# Subject: Fw: Car Locks



## Darksoul (Dec 4, 2008)

-Something my stepmother emailed me today. Figured this is the right forum for it but please move it if another is more appropriate. Not even sure if it is legit but think its a good topic for discussion, especially during the holiday season and having presents in the vehicle. I will have your tickle me elmo...not!

> Subject: Fw: Car Locks
> 
>> 
> New way criminals are getting into locked cars.

I locked my car --- as I walked away I heard my car door unlock I went back and locked my car again three times. I looked around and there were two guys sitting in a car in the fire lane next to the store. When I looked straight at them they did not unlock my car again.
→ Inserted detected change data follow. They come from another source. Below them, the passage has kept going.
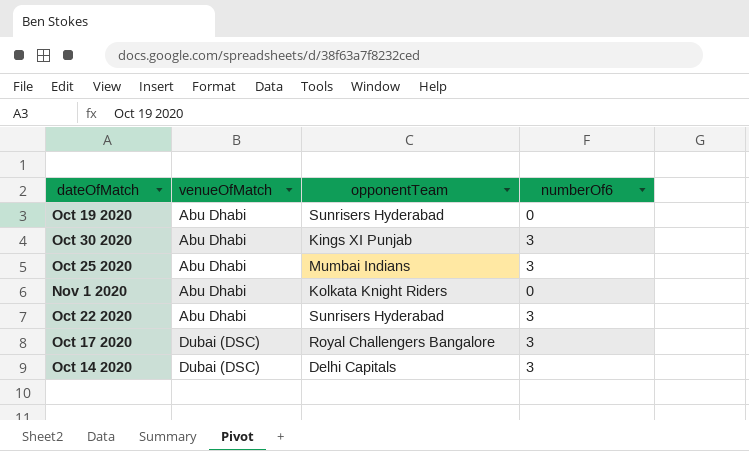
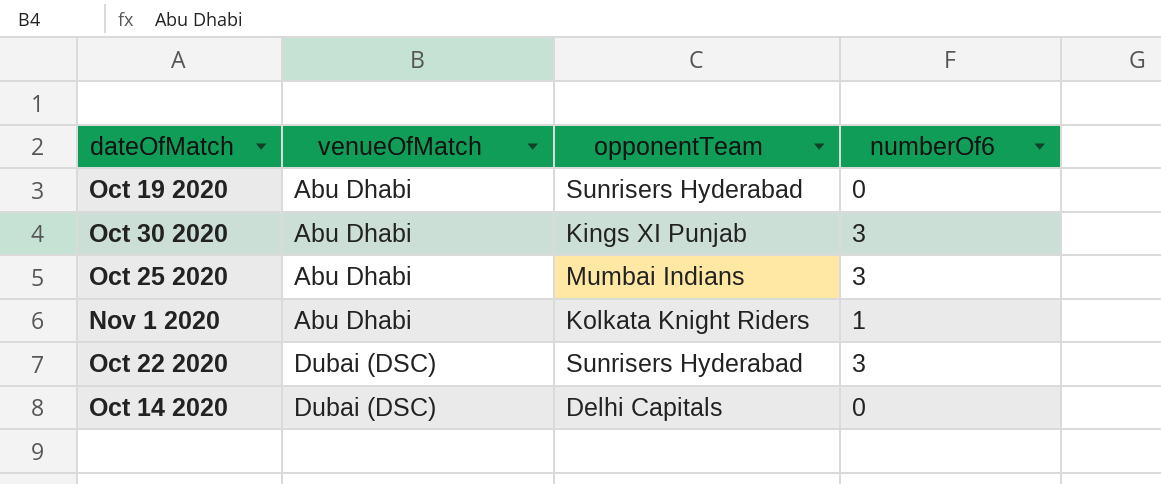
row Oct 17 2020: Dubai (DSC) | Royal Challengers Bangalore | 3 -> none
Nov 1 2020 | numberOf6: 0 -> 1
Oct 22 2020 | venueOfMatch: Abu Dhabi -> Dubai (DSC)
Oct 14 2020 | numberOf6: 3 -> 0

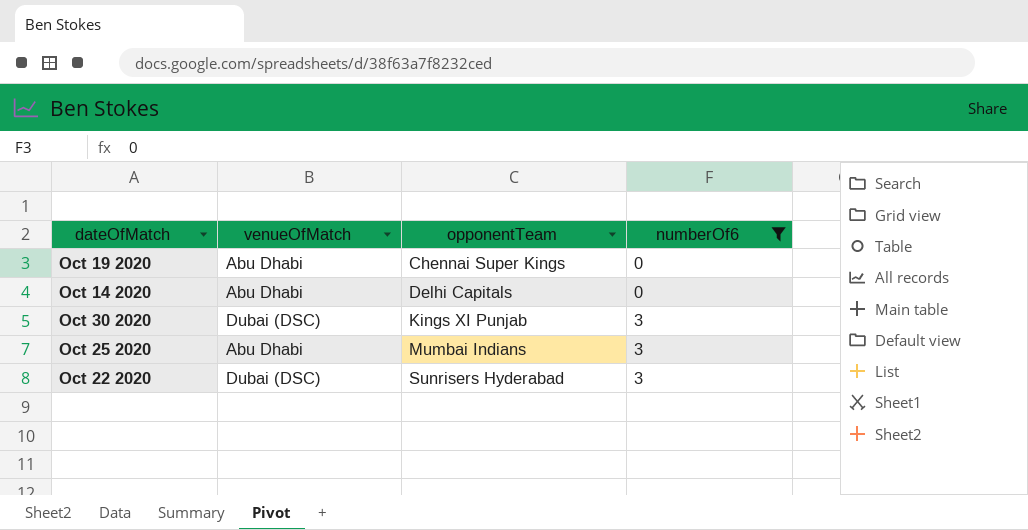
filter: none -> numberOf6 != 1
row order: venueOfMatch ascending -> opponentTeam ascending
Oct 19 2020 | opponentTeam: Sunrisers Hyderabad -> Chennai Super Kings
Oct 14 2020 | venueOfMatch: Dubai (DSC) -> Abu Dhabi
Oct 30 2020 | venueOfMatch: Abu Dhabi -> Dubai (DSC)

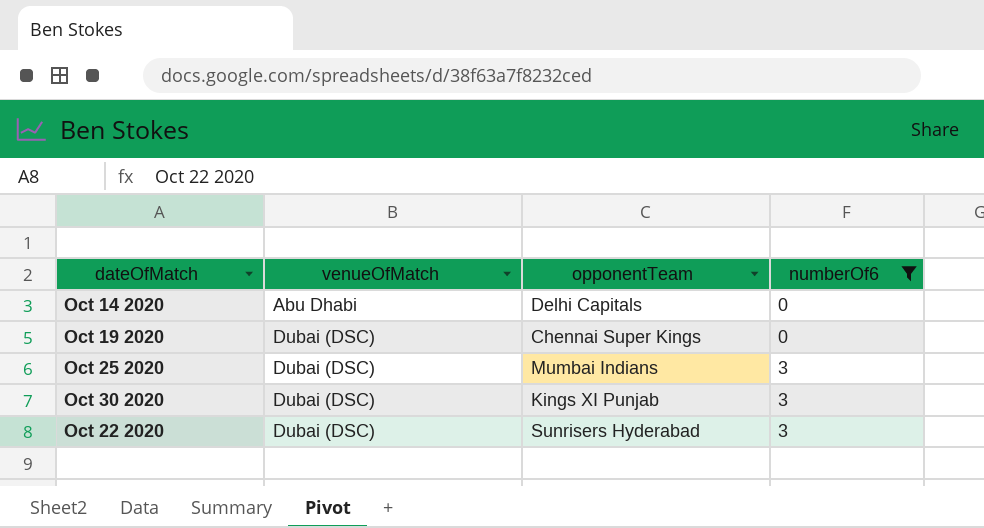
row order: opponentTeam ascending -> venueOfMatch ascending
Oct 19 2020 | venueOfMatch: Abu Dhabi -> Dubai (DSC)
Oct 25 2020 | venueOfMatch: Abu Dhabi -> Dubai (DSC)

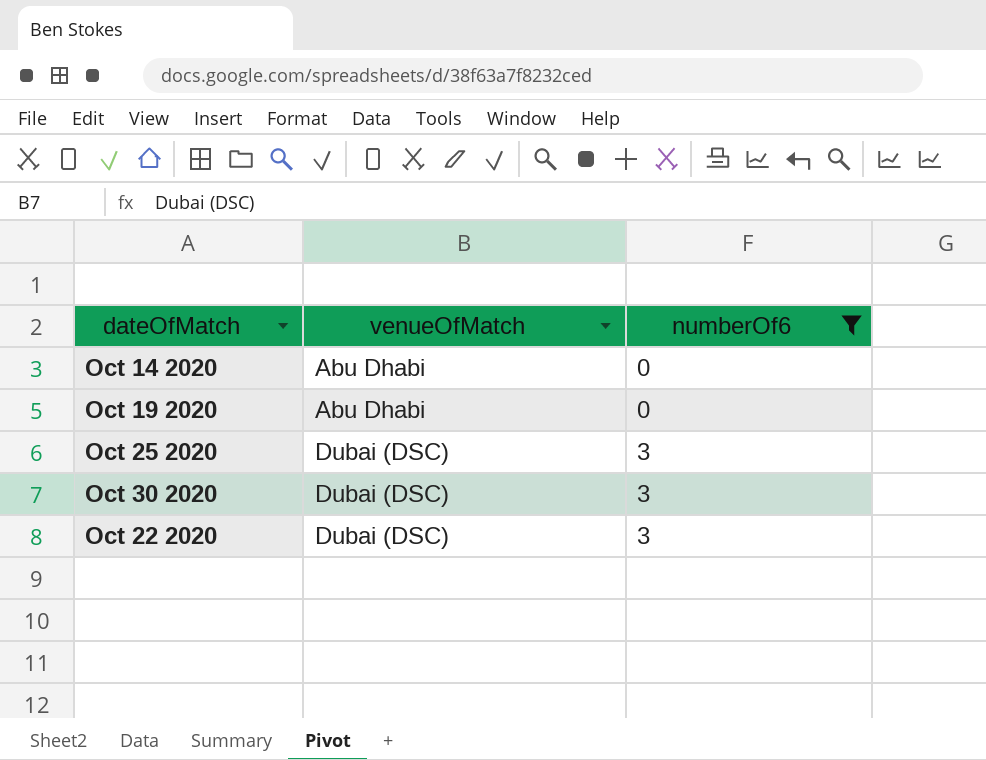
column opponentTeam | position: 3 -> none
Oct 19 2020 | venueOfMatch: Dubai (DSC) -> Abu Dhabi

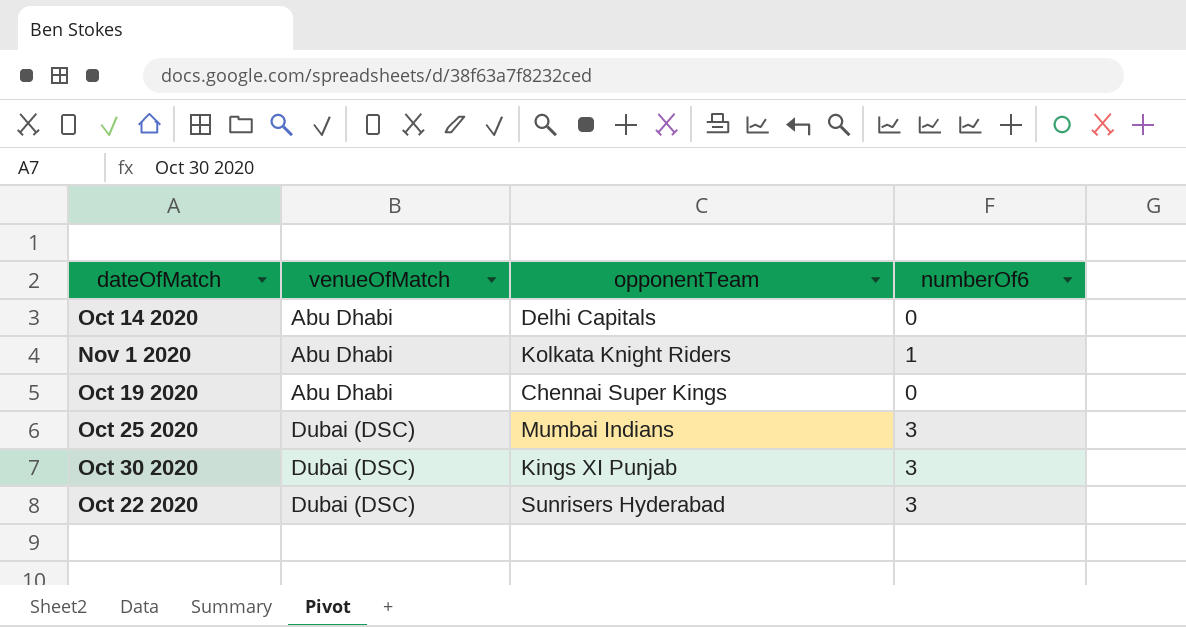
filter: numberOf6 != 1 -> none
column opponentTeam | position: none -> 3

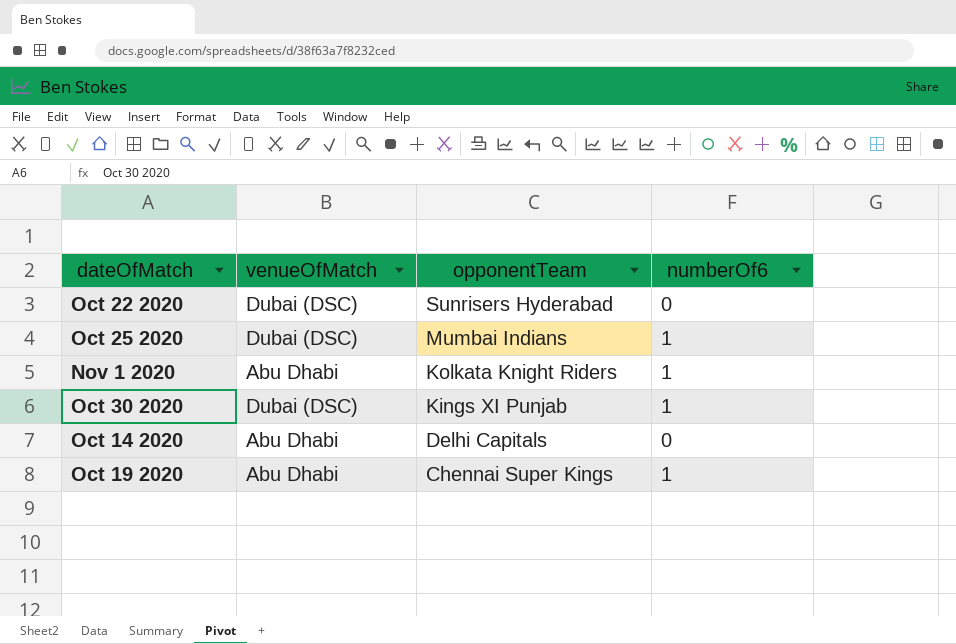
row order: venueOfMatch ascending -> opponentTeam descending
Oct 22 2020 | numberOf6: 3 -> 0
Oct 25 2020 | numberOf6: 3 -> 1
Oct 30 2020 | numberOf6: 3 -> 1
Oct 19 2020 | numberOf6: 0 -> 1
While traveling my son stopped at a park. He came out to his car less than 4-5 minutes later and found someone had gotten into his car, and stolen his cell phone, laptop computer, GPS, briefcase.....you name it .. He called the police and since there were no signs of his car being broken into- the police told him that there is a device that robbers are
> using now to clone your security code when you lock your doors on your car using your key-chain locking device...
> They sit a distance away and watch for their next victim.  They know you are going inside of the store, restaurant, or
> bathroom and have a few minutes to steal and run.The police officer said... Be sure to manually lock your car door by hitting the Lock button inside the car, that way if there is someone sitting in a parking lot watching for their next
> victim it will not be you. When you hit the lock button on your car upon exiting...it does not send the security code,
> but if you walk away and use the door lock on your key chain- it sends the code through the airwaves where it can
> be be stolen, something totally new to us.
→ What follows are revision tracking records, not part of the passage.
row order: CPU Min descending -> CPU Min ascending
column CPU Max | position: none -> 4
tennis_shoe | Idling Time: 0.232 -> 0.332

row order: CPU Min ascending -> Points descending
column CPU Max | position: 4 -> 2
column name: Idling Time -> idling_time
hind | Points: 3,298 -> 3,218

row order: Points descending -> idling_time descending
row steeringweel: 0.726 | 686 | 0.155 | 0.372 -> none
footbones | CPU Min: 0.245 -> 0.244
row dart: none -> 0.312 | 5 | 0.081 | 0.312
Be aware of this and please pass this note on to everyone in your address book ..look how many times we all lock our doors with our remote...just to be sure we remembered to lock them....and bingo someone has our code...and whatever was in the car...can be gone.

Keep safe everyone!


----------



## Deaf Smith (Dec 4, 2008)

Hmm. 

Will have to check to see if the car alarm works without having to use the remote eletronic lock.

And also, don't leave anything valuable in one's car!

Deaf


----------



## jks9199 (Dec 5, 2008)

While it's theoretically possible (a car alarm's switch is simply a small, coded radio transmission), I'm skeptical.  First, I've heard nothing of this at work -- and it'd get around quick.  Secondly, it's simpler to simply find an unlocked car and grab stuff -- or do a smash & grab.  It doesn't require technical skill, it doesn't require expensive gear...  or somehow knowing which signal in the lot goes to which combination of car/key fob.  Or newer, rotating code systems...

As Deaf Smith said -- the best defense starts by not leaving stuff in the car, or at least not visible.  There are safes available for cars, as well, for stuff you must leave in your car.  And, no matter what -- LOCK YOUR CAR!  Finally, look out for yourself and others; if you seem someone suspicious in or around a place where your car (or other people's cars) are parked, report it to the appropriate people (security and/or cops).

EDIT: Snopes has addressed some of this in more detail.


----------



## Sukerkin (Dec 5, 2008)

Thanks for the insight and the 'Snopes' link, *Jks*.  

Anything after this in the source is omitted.